The answer is the data below, repeated exactly, with no pictures included.

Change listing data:
-.-.-
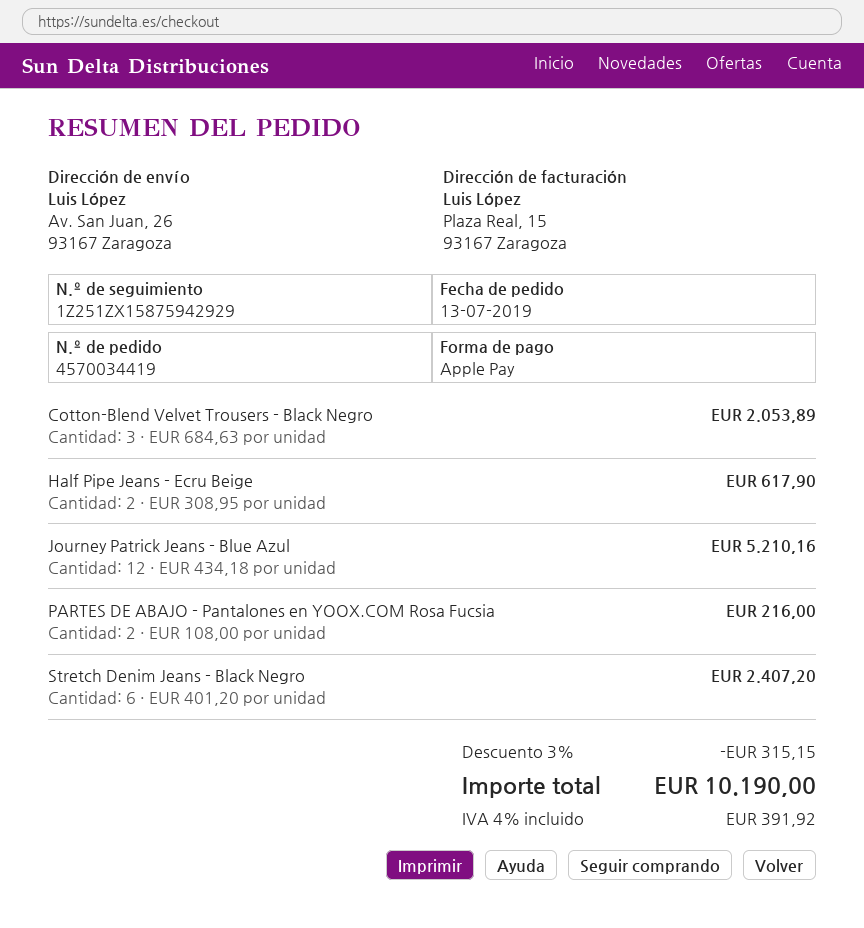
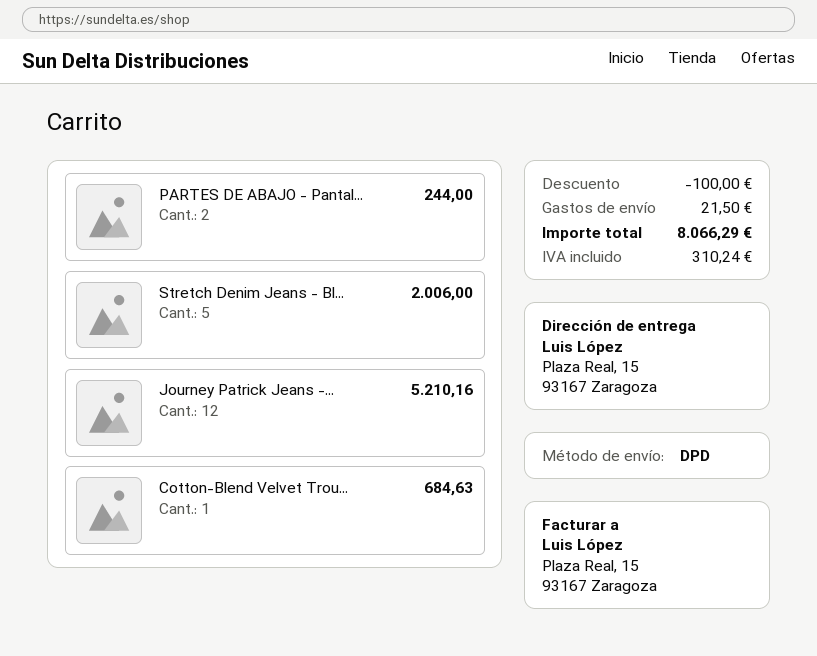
ship to: Av. San Juan, 26, 93167 Zaragoza -> Plaza Real, 15, 93167 Zaragoza
Cotton-Blend Velvet Trousers - Black Negro: 3 for 2053.89 -> 1 for 684.63
Half Pipe Jeans - Ecru Beige: 2 for 617.90 -> none
PARTES DE ABAJO - Pantalones en YOOX.COM Rosa Fucsia: 2 for 216.00 -> 2 for 244.00
Stretch Denim Jeans - Black Negro: 6 for 2407.20 -> 5 for 2006.00
discount: 315.15 -> 100.00
shipping: none -> 21.50
tax: 391.92 -> 310.24
total: 10190.00 -> 8066.29

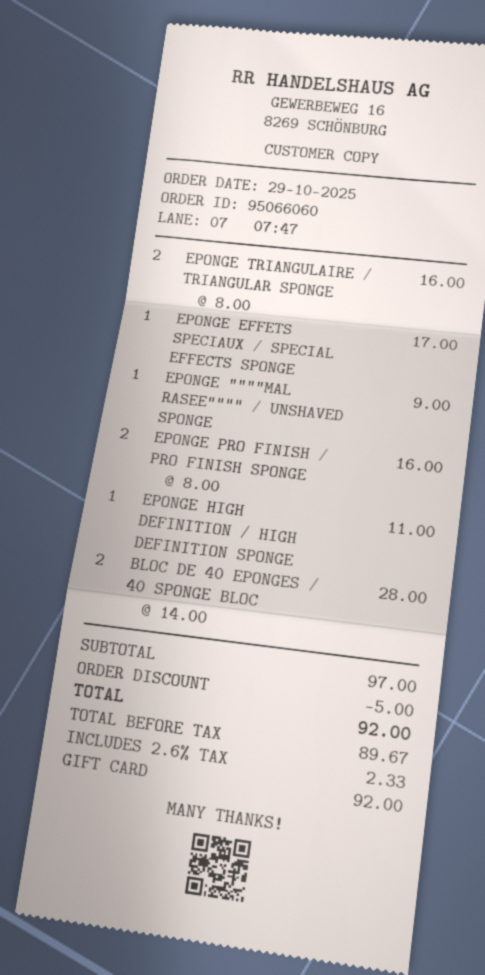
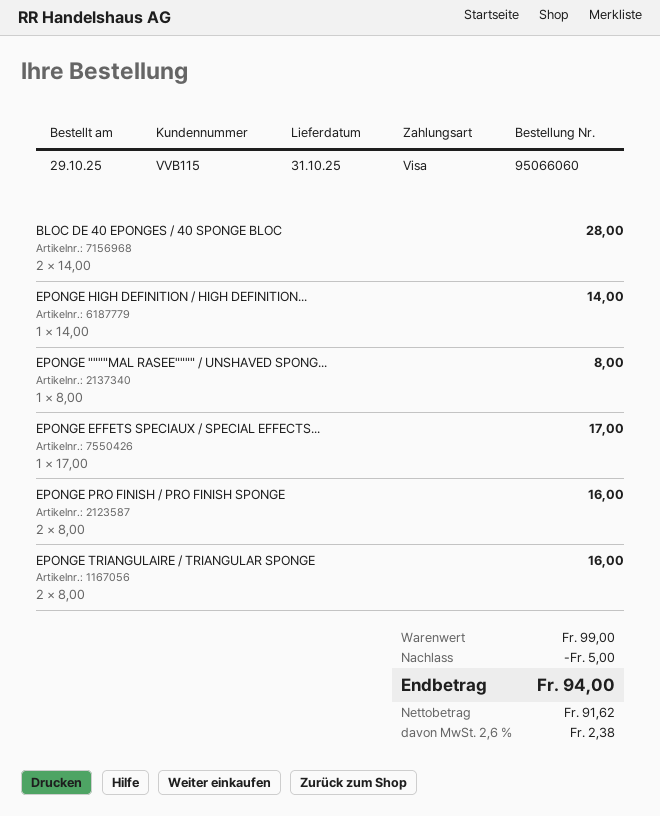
payment method: gift card -> Visa
EPONGE """"MAL RASEE"""" / UNSHAVED SPONGE: 1 x 9.00 = 9.00 -> 1 x 8.00 = 8.00
EPONGE HIGH DEFINITION / HIGH DEFINITION SPONGE: 1 x 11.00 = 11.00 -> 1 x 14.00 = 14.00
subtotal: 97.00 -> 99.00
net: 89.67 -> 91.62
tax: 2.6% = 2.33 -> 2.6% = 2.38
total: 92.00 -> 94.00

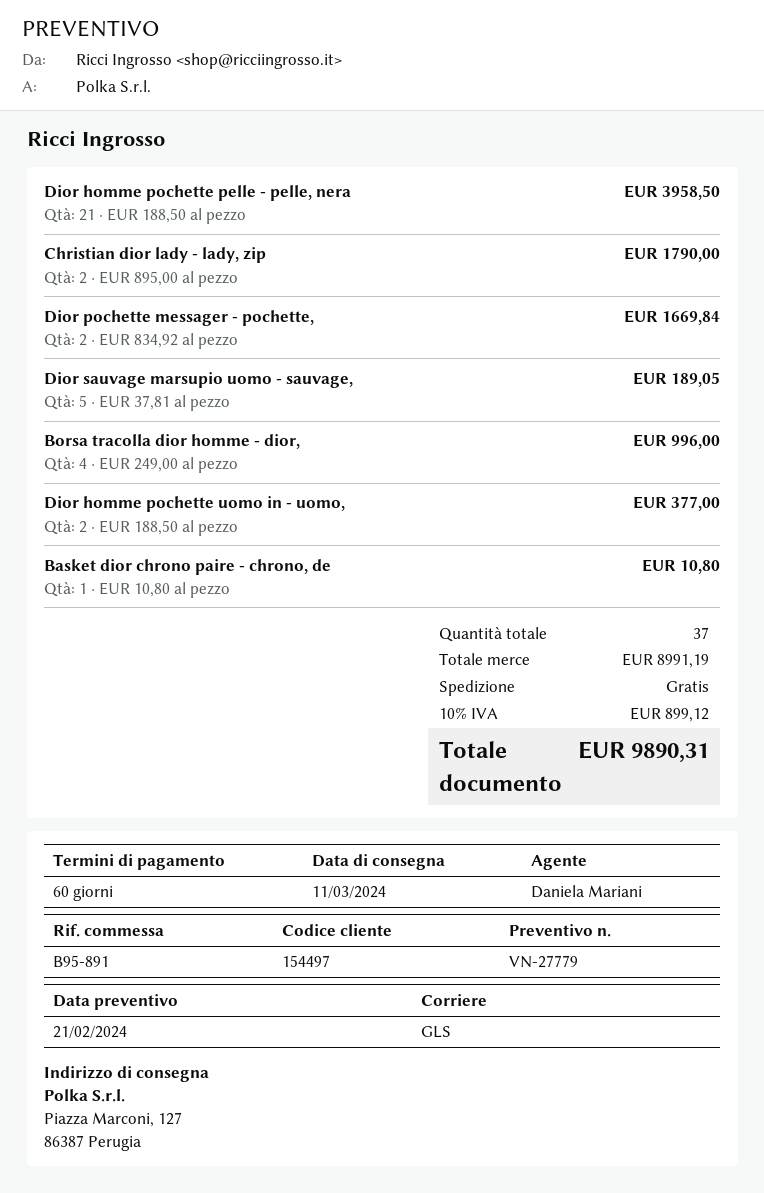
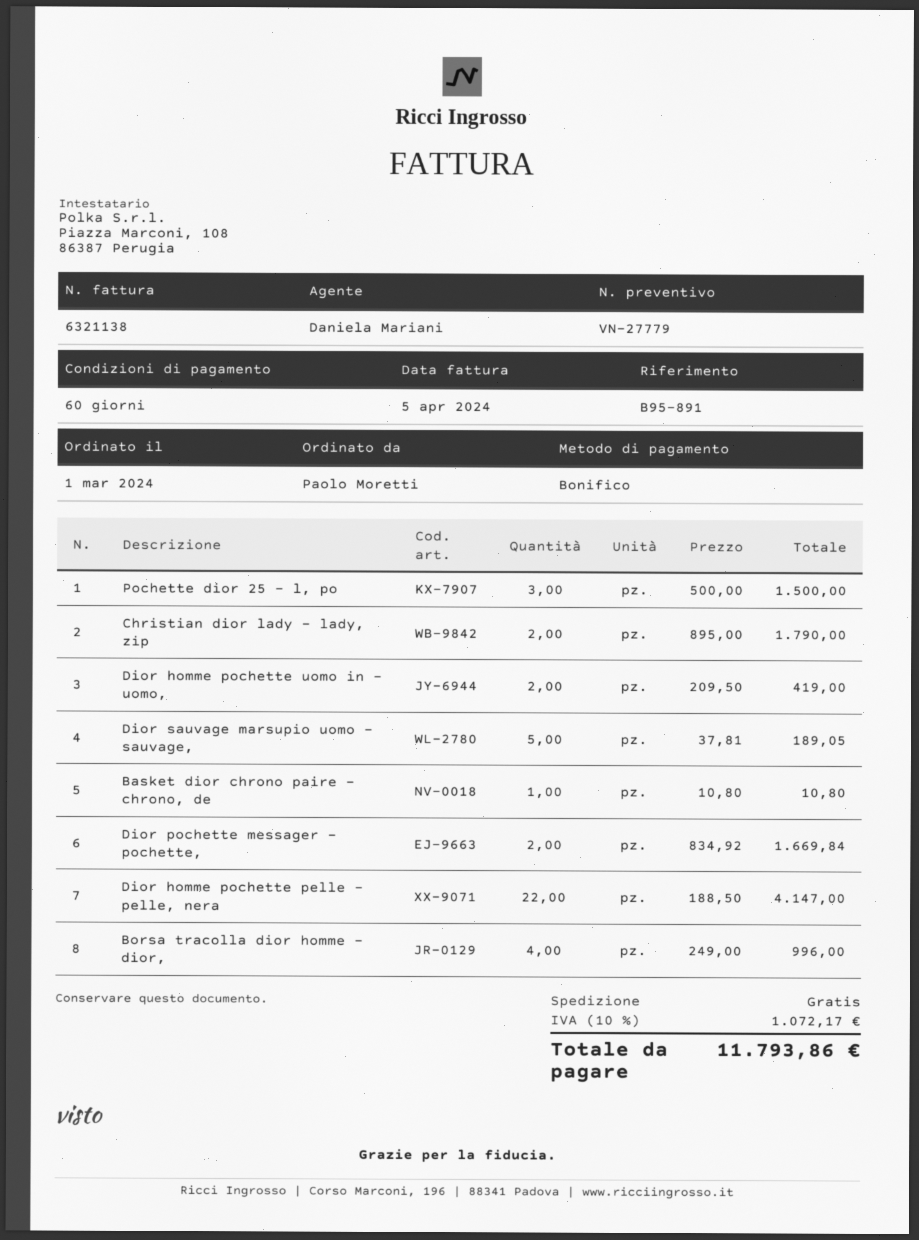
Dior homme pochette pelle - pelle, nera: 21 x 188.50 = 3958.50 -> 22 x 188.50 = 4147.00
Dior homme pochette uomo in - uomo,: 2 x 188.50 = 377.00 -> 2 x 209.50 = 419.00
Pochette dior 25 - l, po: none -> 3 x 500.00 = 1500.00
tax: 10% = 899.12 -> 10% = 1072.17
total: 9890.31 -> 11793.86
-.-.-
● Task response:
ship to: Av. San Juan, 26, 93167 Zaragoza -> Plaza Real, 15, 93167 Zaragoza
Cotton-Blend Velvet Trousers - Black Negro: 3 for 2053.89 -> 1 for 684.63
Half Pipe Jeans - Ecru Beige: 2 for 617.90 -> none
PARTES DE ABAJO - Pantalones en YOOX.COM Rosa Fucsia: 2 for 216.00 -> 2 for 244.00
Stretch Denim Jeans - Black Negro: 6 for 2407.20 -> 5 for 2006.00
discount: 315.15 -> 100.00
shipping: none -> 21.50
tax: 391.92 -> 310.24
total: 10190.00 -> 8066.29

payment method: gift card -> Visa
EPONGE """"MAL RASEE"""" / UNSHAVED SPONGE: 1 x 9.00 = 9.00 -> 1 x 8.00 = 8.00
EPONGE HIGH DEFINITION / HIGH DEFINITION SPONGE: 1 x 11.00 = 11.00 -> 1 x 14.00 = 14.00
subtotal: 97.00 -> 99.00
net: 89.67 -> 91.62
tax: 2.6% = 2.33 -> 2.6% = 2.38
total: 92.00 -> 94.00

Dior homme pochette pelle - pelle, nera: 21 x 188.50 = 3958.50 -> 22 x 188.50 = 4147.00
Dior homme pochette uomo in - uomo,: 2 x 188.50 = 377.00 -> 2 x 209.50 = 419.00
Pochette dior 25 - l, po: none -> 3 x 500.00 = 1500.00
tax: 10% = 899.12 -> 10% = 1072.17
total: 9890.31 -> 11793.86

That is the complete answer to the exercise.